Dr. Kimberly A. Weaver (born April 19, 1964) is an American astrophysics astronomer and professor. She has worked with NASA on several research projects. She is often seen on television programs about astronomy. She is an expert in the area of x-ray astronomy.

==Early life and education==
Weaver was born in Morgantown, West Virginia. As a five-year-old girl she was impressed by pictures of planets and galaxies as well as the 300 foot antenna dish of the National Radio Astronomy Observatory in Green Bank, West Virginia. She also credits the Apollo 11 lunar mission as the inspiration to become a career scientist at NASA.

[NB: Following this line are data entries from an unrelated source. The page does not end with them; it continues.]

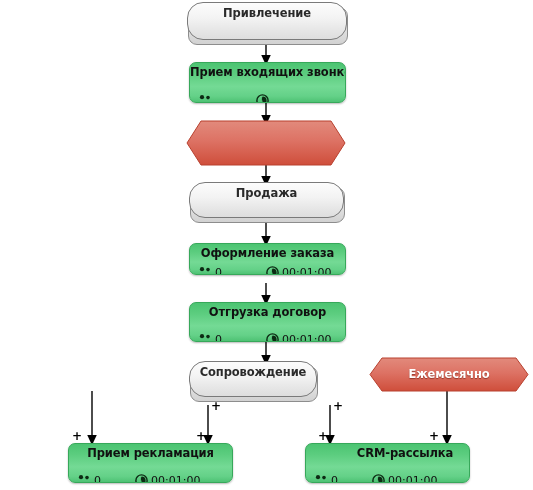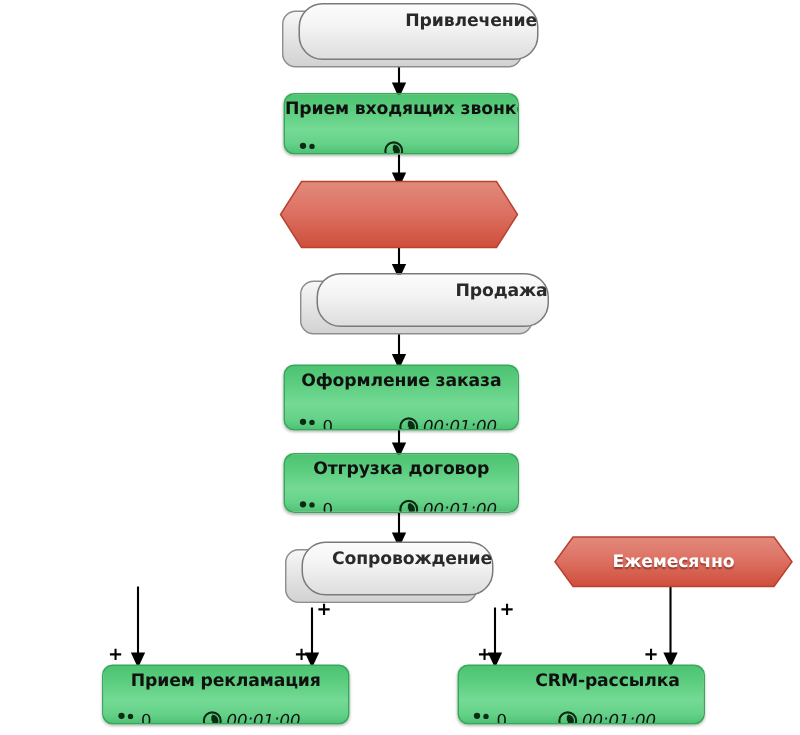"Привлечение" .stage .maincard { justify-content: flex-end -> center; left: 16px -> 4px }
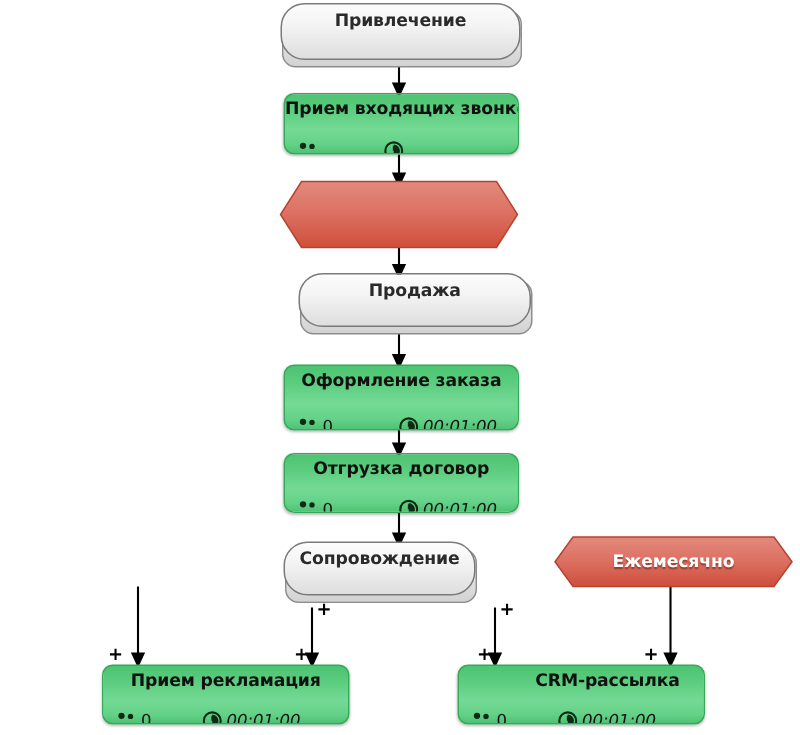"Продажа" div.stage { margin-left: 10px -> none }
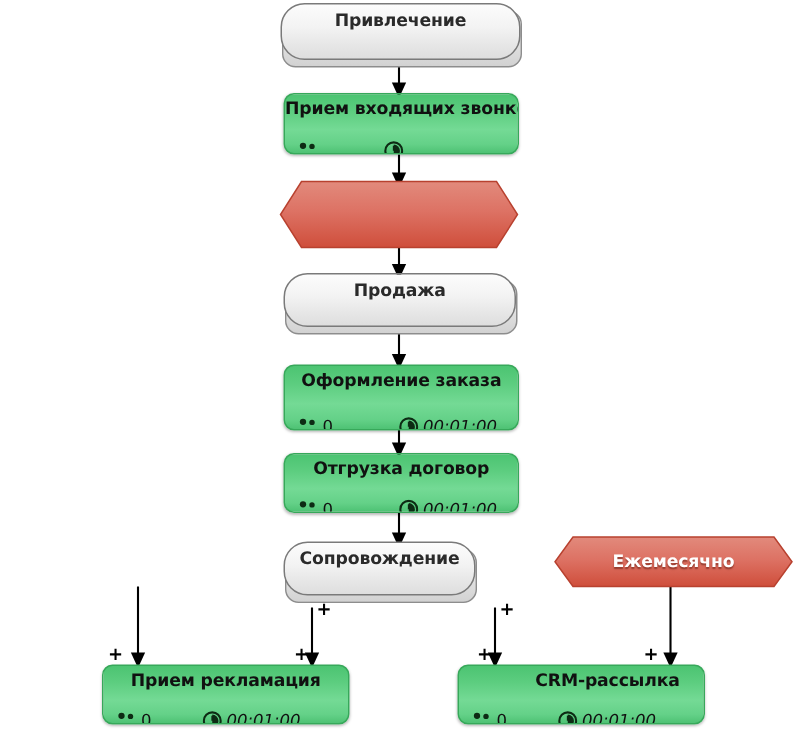"Оформление заказа" div.activity { height: 44px -> 32px }
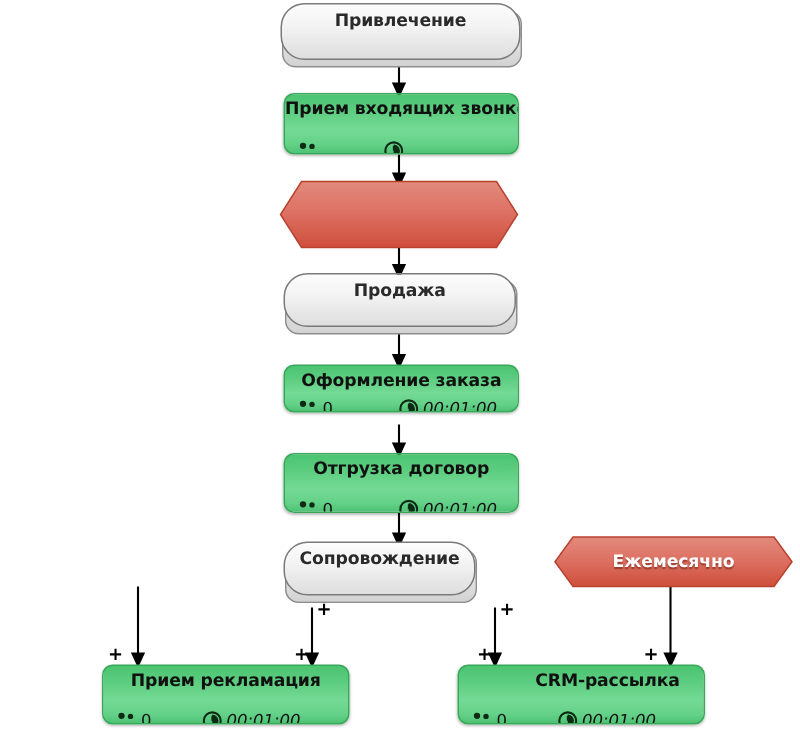"00:01:00" .activity .meta-time { font-style: italic -> none }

She attended West Virginia University and completed a B.S.degree in physics in 1987. She then enrolled at the University of Maryland in 1988, where she began working as a student intern at NASA's Goddard Space Flight Center in Greenbelt, Maryland. Kim graduated from the University of Maryland in 1990 with M.S. in Astronomy. She was accepted to the University of Maryland at College Park and graduated in 1993 with Ph.D. in astronomy. Her doctoral thesis was in complex broad-band X-ray spectra of Seyfert Galaxies. Weaver spent an additional two years as a postdoctoral research associate at Penn State and another two years as an associate research scientist at Johns Hopkins University. In 1998, she returned to Goddard.

==Career==
At Goddard's Laboratory for High Energy Astrophysics, Weaver was a civil servant scientist, focusing on X-ray astronomy, particularly the Constellation X satellite project, which is part of NASA's "Beyond Einstein" program, as the Deputy Project Scientist. During her tenure at Goddard, she also worked extensively with the Chandra X-ray Observatory where many important observations were made with respect to starburst galaxies, black holes and other astronomical phenomena. In addition to Chandra, Weaver has worked with other x-ray telescopes such as the XXM-Newton, RXTE, and the BeppoSAX, satellites. In 2005 she was on special assignment to the California Institute of Technology as the Spitzer Program Scientist for NASA. Weaver works now at NASA's Goddard Space Flight Center in Greenbelt, Maryland, as an Astrophysicist in the X-Ray astrophysics lab. Currently Weaver, in addition to working with NASA, is also an adjunct professor at Johns Hopkins University in Baltimore, Maryland.

Weaver's areas of research interest include general X-ray astronomy, active galactic nuclei, starburst galaxies, and black hole formation. She is involved with many professional groups and organizations, including: the American Astronomical Society's Executive Committee of the High Energy Astrophysics Division and Committee for the Status of Women in Astronomy; the International Astronomical Union; the American Physical Society; and the Goddard Employees Welfare Association.

==Awards==
Weaver has received many awards including:
- 2011, West Virginia University Academy of Distinguished Alumni
- 2009, Robert H. Goddard Exceptional Achievement Award in Outreach
- 2009, Distinguished Alumna Award, University of Maryland Astronomy Department
- 2007, West Virginia University Alumni Recognition Award
- 1996, Presidential Early Career Award for Scientists and Engineers, NASA
- 1991-1993, NASA Graduate Student Researcher's Fellowship
- 1992, NASA Peer Award

==Publications==
Weaver has been published in over 60 scientific journals, including:

- "On the Evidence of Extreme Gravity Effects in MCG-6-30-15", Weaver, K.A., and Yaqoob, T. 1998, ApJ, 502, L139
- "An X-Ray Minisurvey of Nearby Edge-On Starburst Galaxies. II. The Question of Metal Abundance.", Weaver, K.A., Heckman, T.M., Dahlem, M. 2000 ApJ 534, 684

She is also the author of the book, The Violent Universe: Joyrides Through the X-Ray Cosmos, published by Johns Hopkins University Press.

==Personal life==
Weaver enjoys music, art, and singing. She also loves community theatre, where she participates in acting, directing and set design. She especially likes playing the part of Elvira in Noël Coward's Blithe Spirit. While in college she was a member of the WVU marching band and in 1986 was elected Miss Mountaineer. Weaver has a particular interest in involving children with astronomy. Her parents, Kenna (deceased in 2010) and Patricia Weaver, still reside in Morgantown, West Virginia.